▶ [Task objective]
What is needed is every line, exactly as given, from the line containing "[17,190,528,231] Gemeinsame Innenstadtbegehung" through the end of the data below.

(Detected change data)
****************

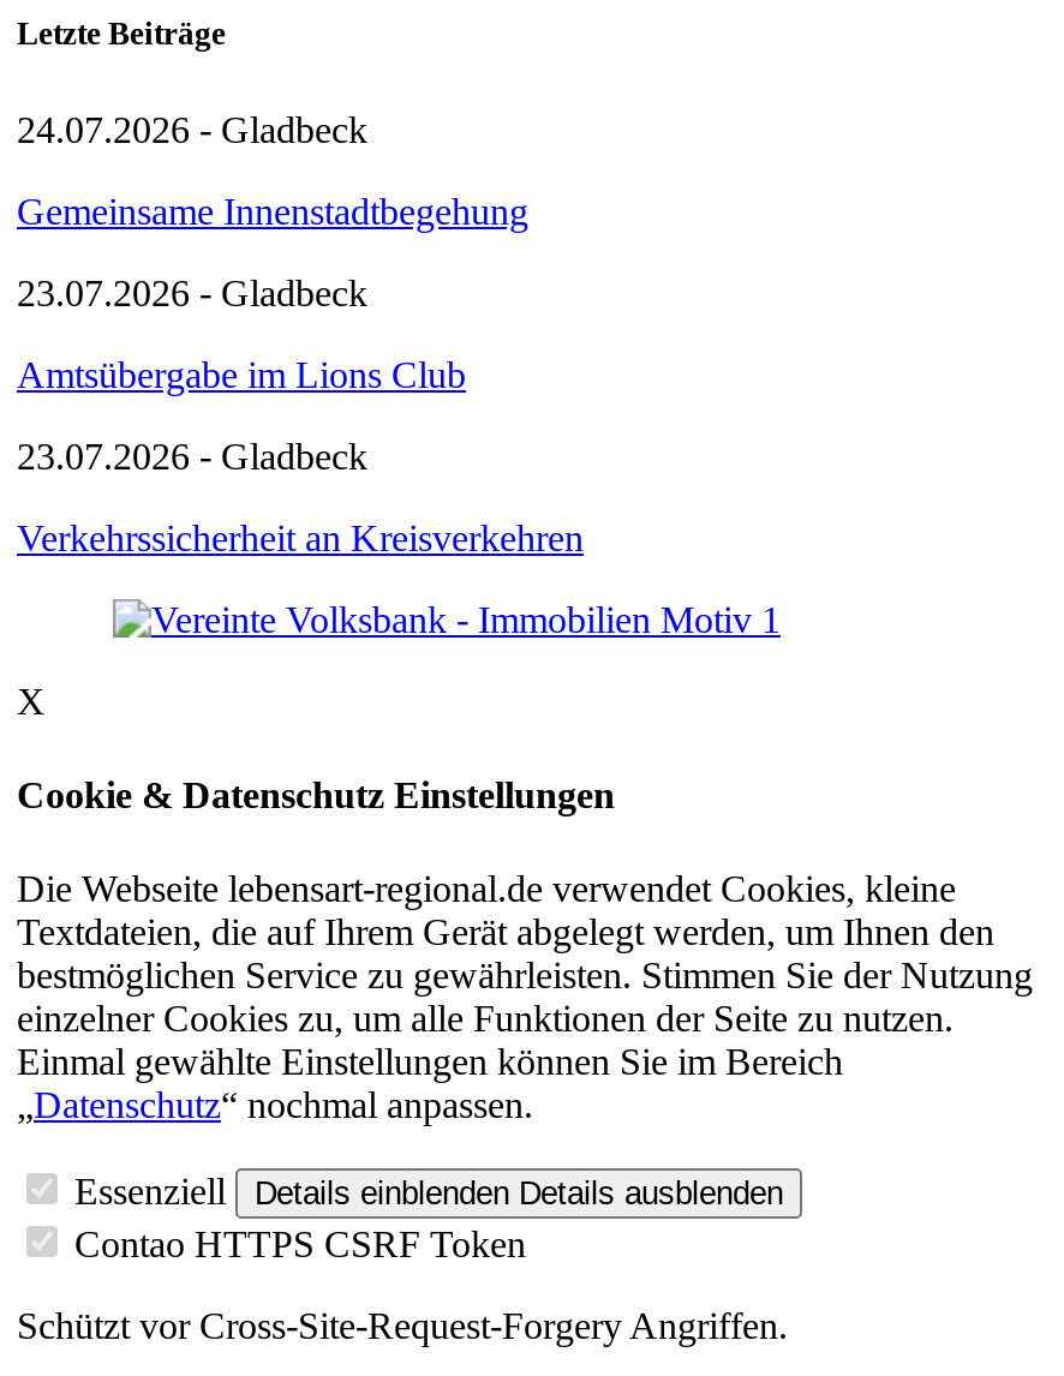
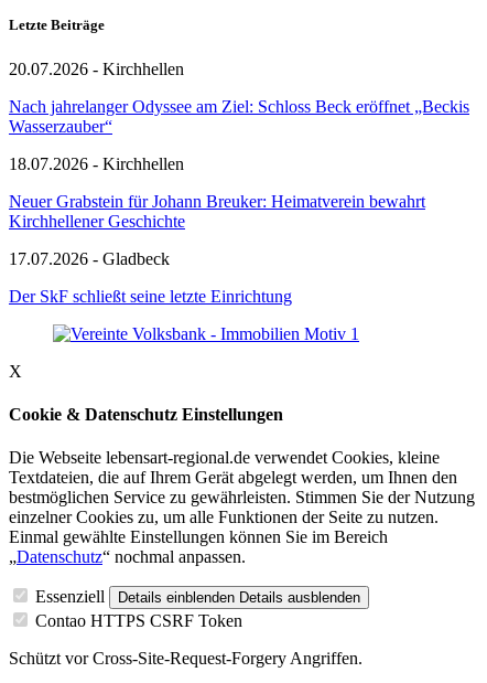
[17,109,367,149] 24.07.2026 - Gladbeck -> [9,59,184,78] 20.07.2026 - Kirchhellen
[17,190,528,231] Gemeinsame Innenstadtbegehung -> [9,97,469,135] Nach jahrelanger Odyssee am Ziel: Schloss Beck eröffnet „Beckis | Wasserzauber“
[17,272,367,313] 23.07.2026 - Gladbeck -> [9,154,184,173] 18.07.2026 - Kirchhellen
[17,353,466,394] Amtsübergabe im Lions Club -> [9,192,425,230] Neuer Grabstein für Johann Breuker: Heimatverein bewahrt | Kirchhellener Geschichte
[17,435,367,476] 23.07.2026 - Gladbeck -> [9,249,170,268] 17.07.2026 - Gladbeck
[17,517,584,558] Verkehrssicherheit an Kreisverkehren -> [9,287,292,305] Der SkF schließt seine letzte Einrichtung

****************

▶ [Final answer]
[17,190,528,231] Gemeinsame Innenstadtbegehung -> [9,97,469,135] Nach jahrelanger Odyssee am Ziel: Schloss Beck eröffnet „Beckis | Wasserzauber“
[17,272,367,313] 23.07.2026 - Gladbeck -> [9,154,184,173] 18.07.2026 - Kirchhellen
[17,353,466,394] Amtsübergabe im Lions Club -> [9,192,425,230] Neuer Grabstein für Johann Breuker: Heimatverein bewahrt | Kirchhellener Geschichte
[17,435,367,476] 23.07.2026 - Gladbeck -> [9,249,170,268] 17.07.2026 - Gladbeck
[17,517,584,558] Verkehrssicherheit an Kreisverkehren -> [9,287,292,305] Der SkF schließt seine letzte Einrichtung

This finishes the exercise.